Contactez-nous : hello@nubo.coophttps://nubo.coop

  • [1] Même s’il est vrai qu’elle se fait phagocyter par les numéros de téléphones et les comptes tiers (« connectez-vous avec… ») qui permettent aux uns de « joindre » et « toucher » plus facilement leurs cibles et aux autres de collecter encore plus de données. Il n’en reste pas moins que la majorité des services qui nécessitent une identification peuvent être accessibles avec une simple adresse électronique.
  • [2] Conditions générales d’utilisation.
  • [3] La notion de propriété des données personnelles peut (doit ? devrait ?) se discuter aussi, parce que dans mon carnet d’adresses, j’ai des numéros de téléphone d’autres personnes. Dans ma boite aux lettres, j’ai des textes d’autres personnes. Sur mes photos, j’ai des visages d’autres personnes. Ces données sont personnelles, mais sont-elles vraiment à moi ?

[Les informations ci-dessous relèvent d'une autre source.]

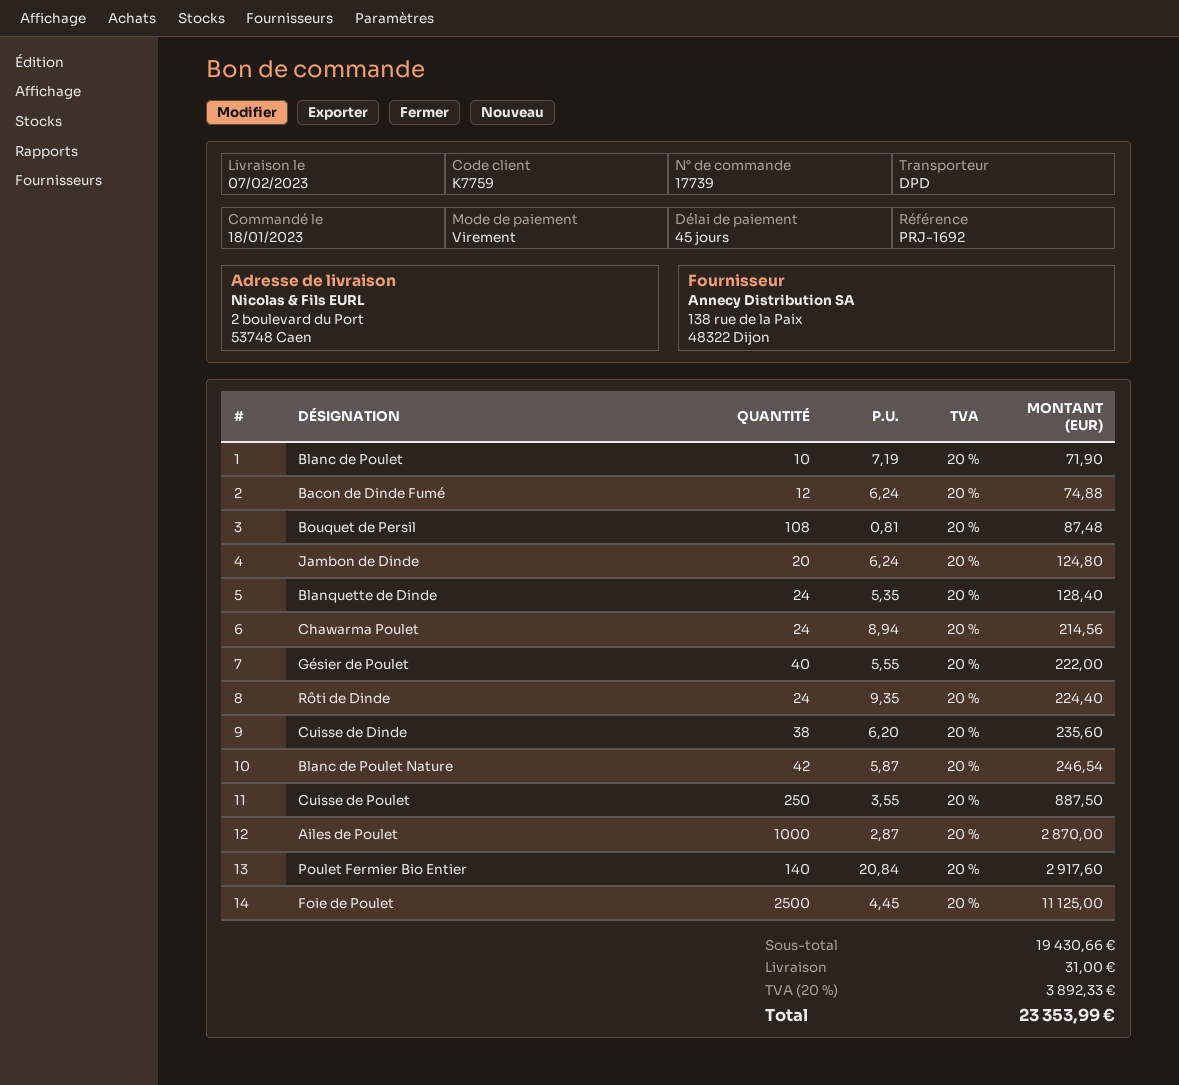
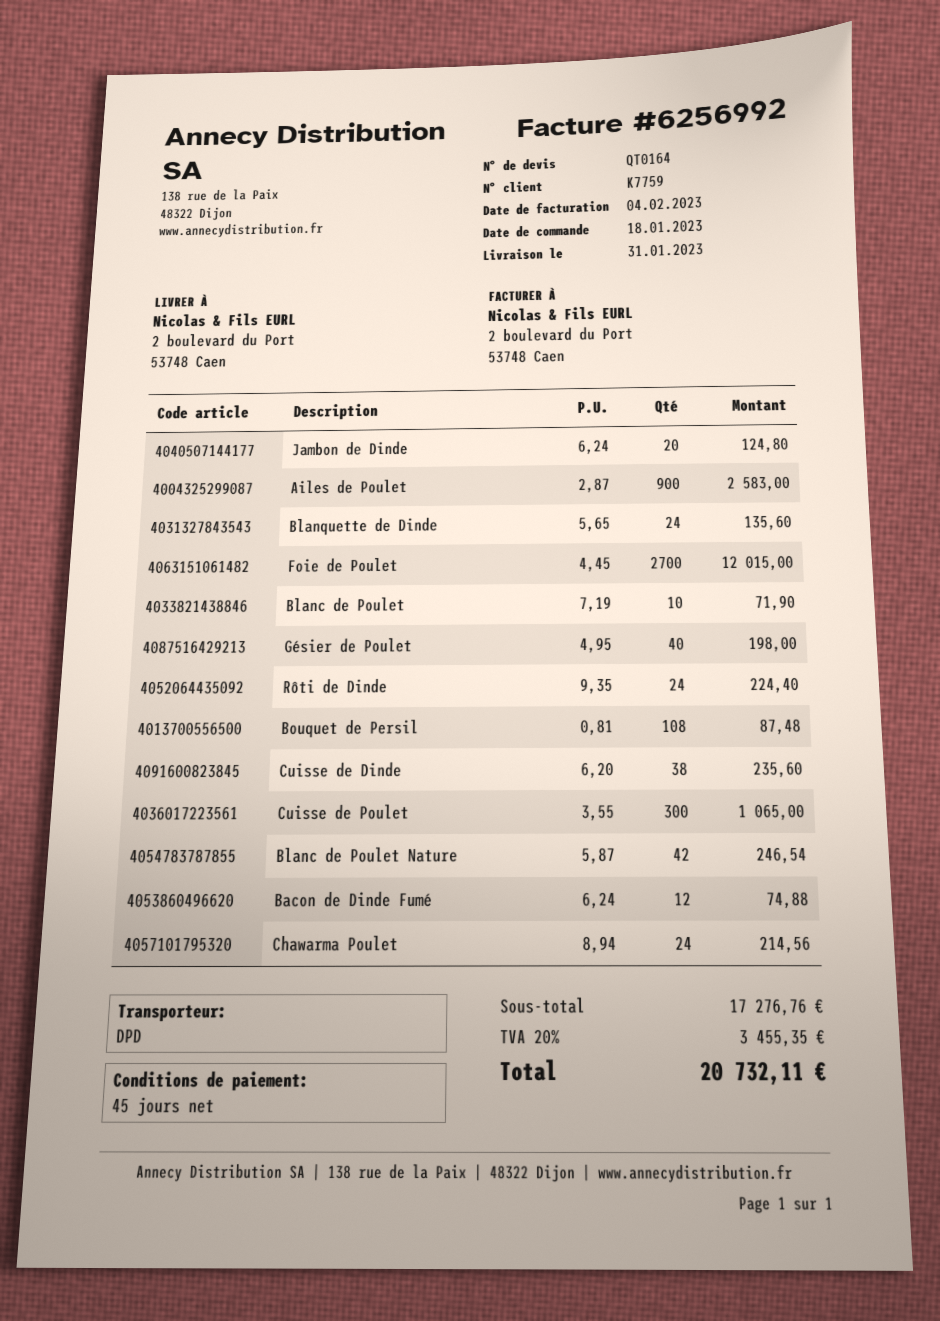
delivery date: 2023-02-07 -> 2023-01-31
Blanquette de Dinde: 24 x 5.35 = 128.40 -> 24 x 5.65 = 135.60
Gésier de Poulet: 40 x 5.55 = 222.00 -> 40 x 4.95 = 198.00
Cuisse de Poulet: 250 x 3.55 = 887.50 -> 300 x 3.55 = 1065.00
Ailes de Poulet: 1000 x 2.87 = 2870.00 -> 900 x 2.87 = 2583.00
Poulet Fermier Bio Entier: 140 x 20.84 = 2917.60 -> none
Foie de Poulet: 2500 x 4.45 = 11125.00 -> 2700 x 4.45 = 12015.00
subtotal: 19430.66 -> 17276.76
shipping: 31.00 -> none
tax: 20% = 3892.33 -> 20% = 3455.35
total: 23353.99 -> 20732.11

    Durant nos parcours et lors de la construction du projet, nous avons eu plusieurs fois écho de « fausses bonnes idées », de projets se basant sur la réappropriation des données personnelles par les usagers. Et par « réappropriation », à la différence de Nubo, ce n’est pas le contrôle qui est compris (qui y a accès et qu’est-ce qui en est fait), mais la propriété (elles sont à moi, j’en fais ce que je veux). Avec cette idée que, puisque les données personnelles sont un capital, elles pourraient être une source de revenus, chacun pouvant donc librement régler les curseurs de ce qu’il partage de ses traces. Ces propositions participent directement à ce dont nous nous efforçons justement de nous extraire. L’idée n’est pas d’avoir une part du gâteau, l’idée est de construire une alternative qui refuse (et n’a pas besoin de) tout pistage, profilage et abandon de nos vies numériques au modèle du capitalisme de la surveillance. Il semble qu’il y a parfois (heureusement, pas toujours) une confusion sur la place qu’a cette limite idéologique forte dans le projet.

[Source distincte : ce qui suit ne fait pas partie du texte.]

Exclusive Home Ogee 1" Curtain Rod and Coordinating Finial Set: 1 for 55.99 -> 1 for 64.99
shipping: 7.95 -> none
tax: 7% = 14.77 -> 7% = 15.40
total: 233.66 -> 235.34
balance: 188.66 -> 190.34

    Par sa nature (coopérative ouverte aux prises de parts et financées par des abonnements) et ses principes (on ne touche pas aux données, il n’y a aucune interférence publicitaire), Nubo s’est construite sur l’implicite d’une inaliénation des données : les usagères et usagers en gardent les droits et personne, même pas eux-mêmes, ne peut abandonner ces droits. La revente ou l’exploitation par des tiers violeraient ce principe d’inaliénation. Mais il s’agit bien d’un implicite et pas d’un débat vivant, parce que la revente ou l’exploitation sont, pour Nubo (née « à cause de ça »), impensables.

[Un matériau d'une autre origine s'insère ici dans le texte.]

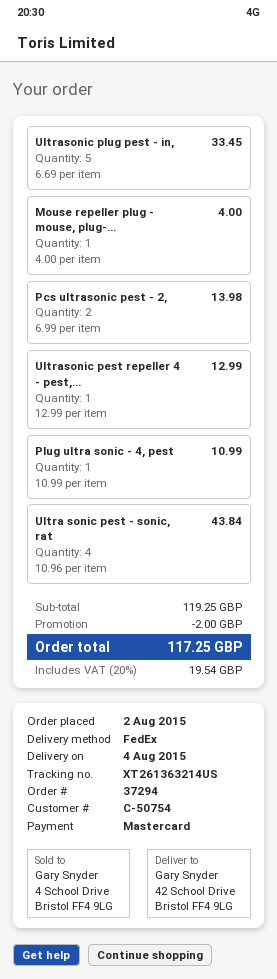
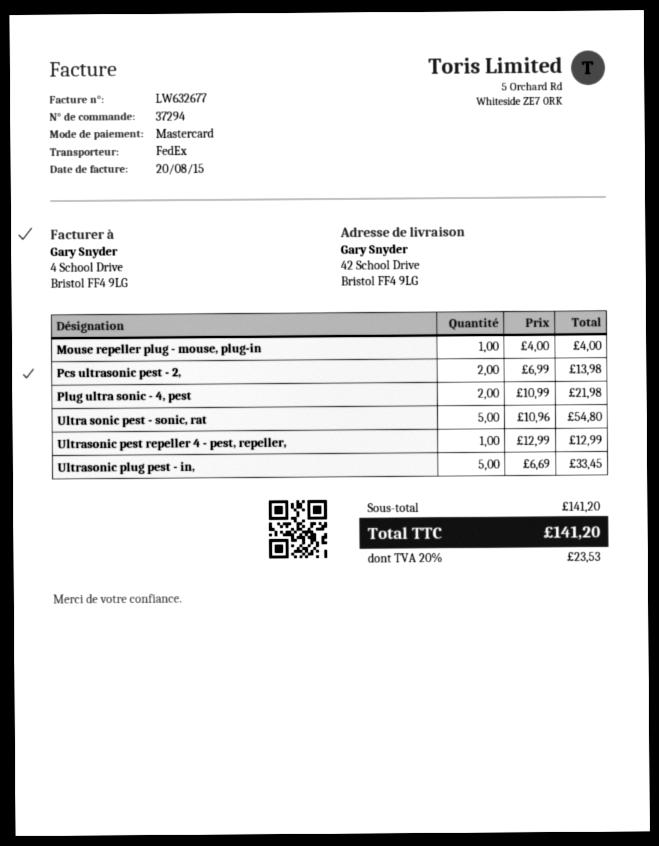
Plug ultra sonic - 4, pest: 1 x 10.99 = 10.99 -> 2 x 10.99 = 21.98
Ultra sonic pest - sonic, rat: 4 x 10.96 = 43.84 -> 5 x 10.96 = 54.80
subtotal: 119.25 -> 141.20
discount: 2.00 -> none
tax: 20% = 19.54 -> 20% = 23.53
total: 117.25 -> 141.20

    Même s’il y a certainement de la place pour discuter de sa nature et son application, nous évoquons souvent le règlement général sur la protection des données (RGPD) dont les débuts de l’application, en mai 2018, ont coïncidé avec les préparations de notre projet. La notion de consentement y est très présente (d’où la course aux cookies « je suis d’accord » sur les sites web), mais surtout toute une série de droits dont les usagers disposent : le droit à l’information, le droit d’accéder à ses données, le droit de les rectifier, de les transférer, de retirer son consentement, de faire effacer ses données, de s’opposer à leur traitement et aux décisions automatisées et le droit de limiter ce traitement. Il n’a pas fallu longtemps pour voir apparaître des moyens légaux et créatifs pensés pour les limiter ou les esquiver doucement (notamment en définissant ou redéfinissant ce qu’est un traitement, ce qui définit sa légitimité ou la nécessité de collecter, conserver, traiter les données…), sans oublier les efforts les plus directs pour, mieux encore, obtenir tous les consentements du monde. Pour nous toutefois, nombreux sont les principes du RGPD qui ont une base sensée du point de vue de la protection de la vie privée, au point que, à notre lecture, il puisse à l’occasion servir de guide de bonnes pratiques que nous confrontons directement avec les obligations techniques, tantôt pour accepter de conserver l’une ou l’autre donnée (la plus minimale et la moins identifiable possible), tantôt pour décider que ce sera à l’infrastructure de s’adapter.